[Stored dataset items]
──────

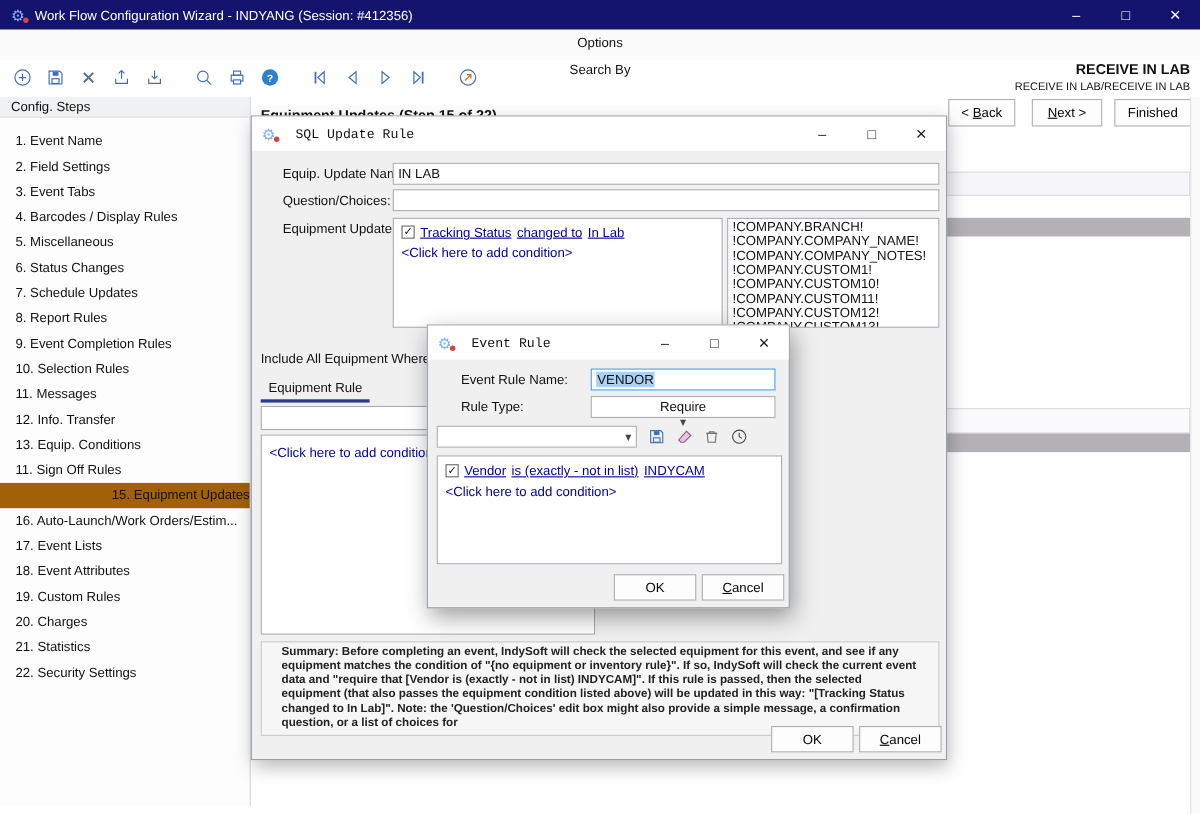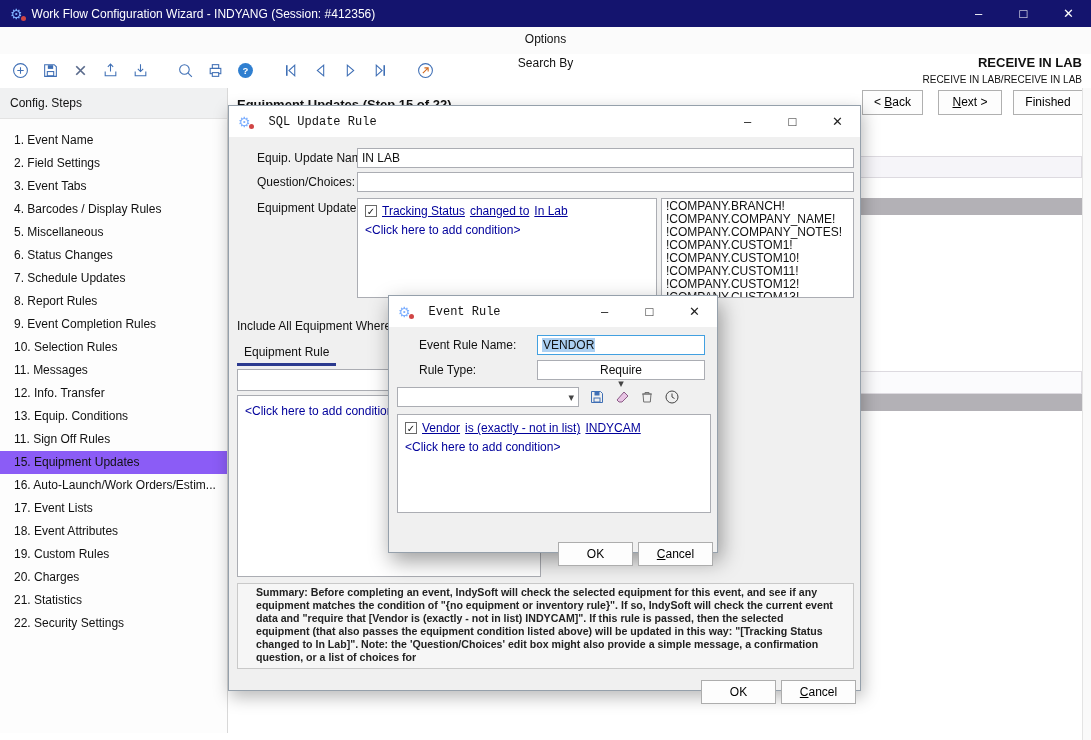"Config. Steps" .sb-header { height: 31px -> 19px }
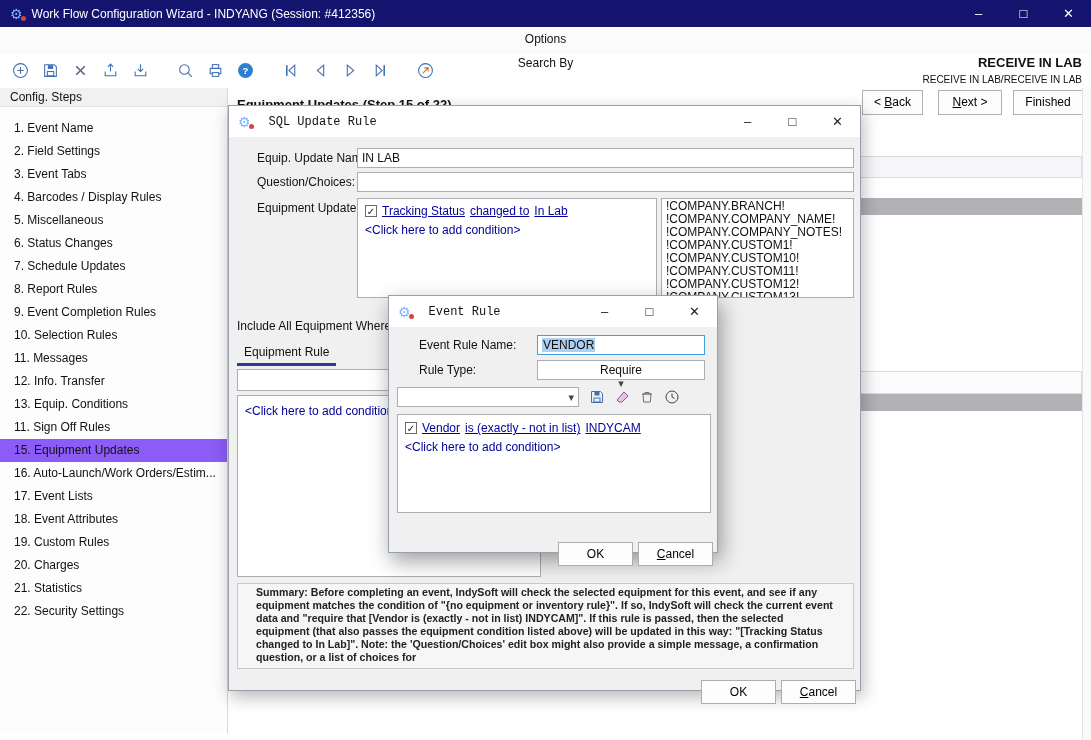"15. Equipment Updates" .step-item.selected { background: #8b5cf6 -> #a16207; text-align: none -> right }
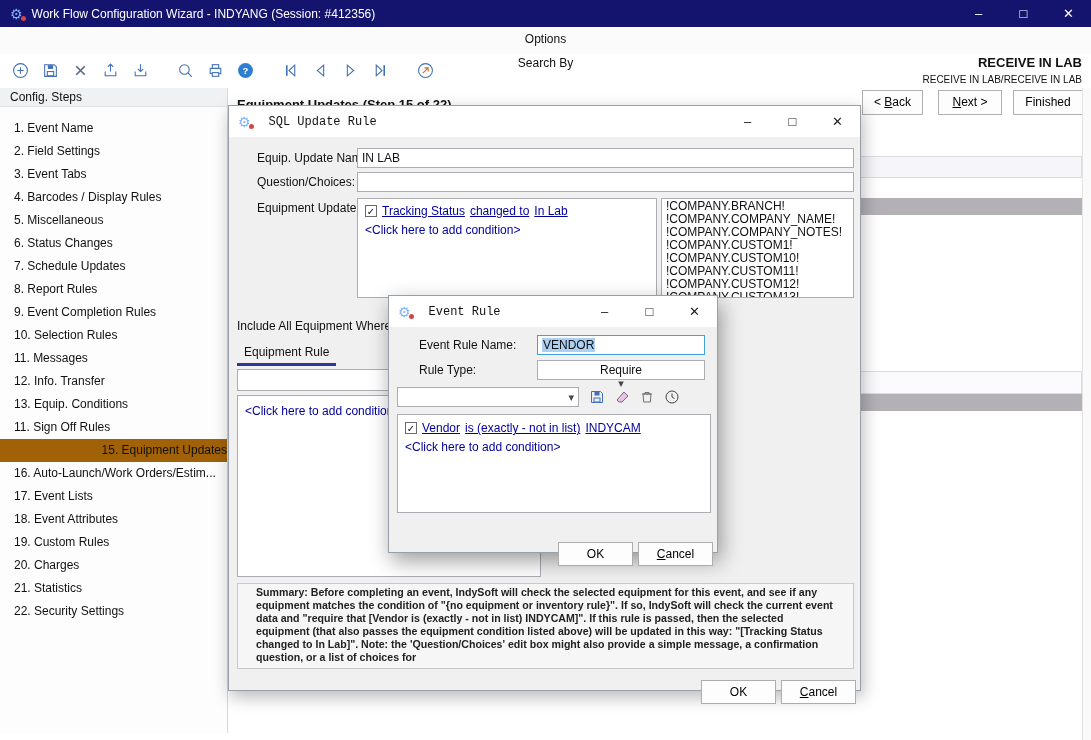"OK" .dlg-btn { margin-top: 20px -> none }
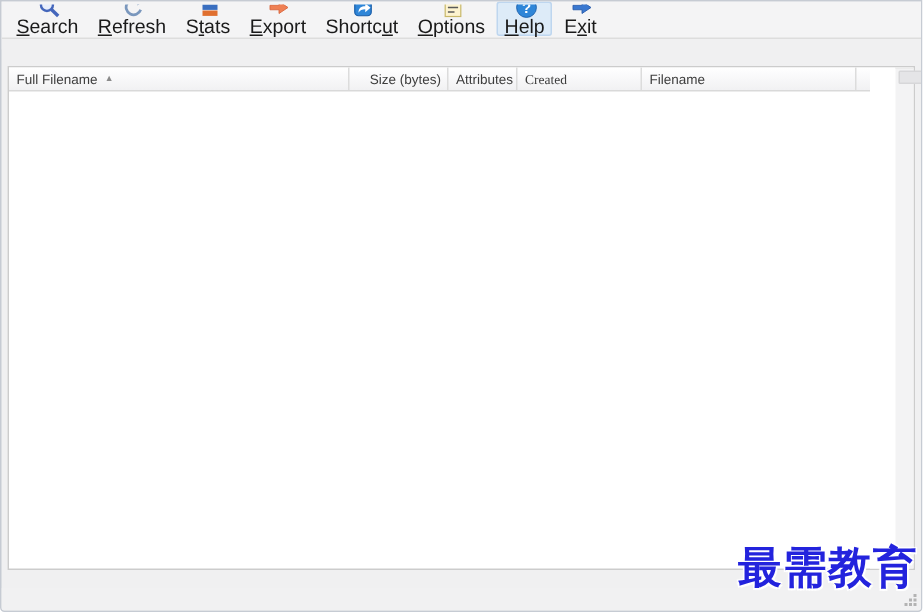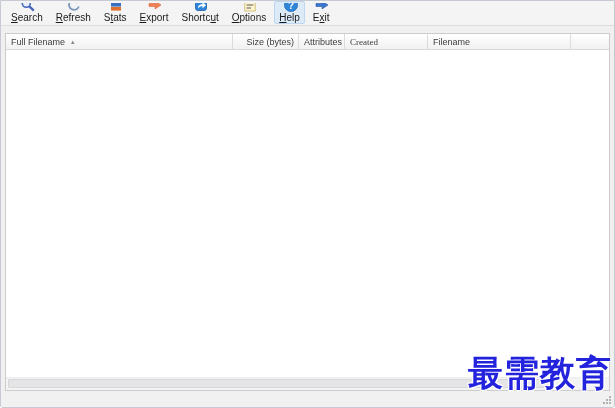"Search" .tb-label { font-size: 10px -> 13px }
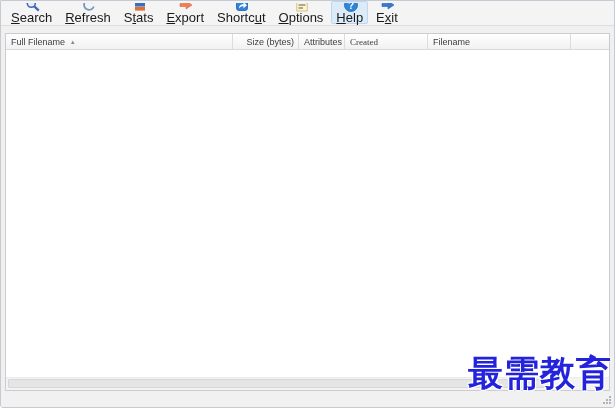"Full Filename" .listview { flex-direction: column -> row; margin: 0 4px -> 11px 4px }
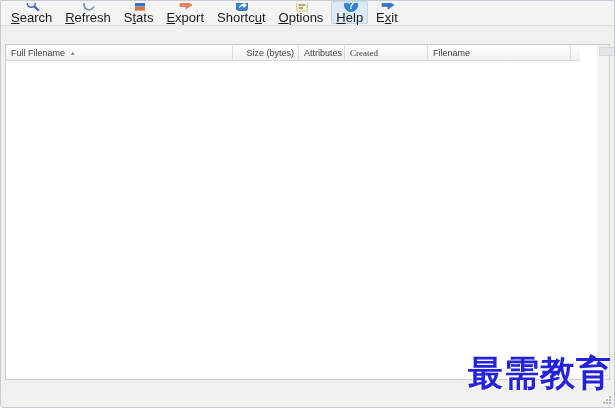"最需教育" .watermark { font-family: Liberation Mono, monospace -> Liberation Serif, serif; font-size: 35px -> 29px }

──────

BRIEF - The expected output is every record above, copied exactly, without pictures.

EXERCISE OUTPUT -
"Config. Steps" .sb-header { height: 31px -> 19px }
"15. Equipment Updates" .step-item.selected { background: #8b5cf6 -> #a16207; text-align: none -> right }
"OK" .dlg-btn { margin-top: 20px -> none }
"Search" .tb-label { font-size: 10px -> 13px }
"Full Filename" .listview { flex-direction: column -> row; margin: 0 4px -> 11px 4px }
"最需教育" .watermark { font-family: Liberation Mono, monospace -> Liberation Serif, serif; font-size: 35px -> 29px }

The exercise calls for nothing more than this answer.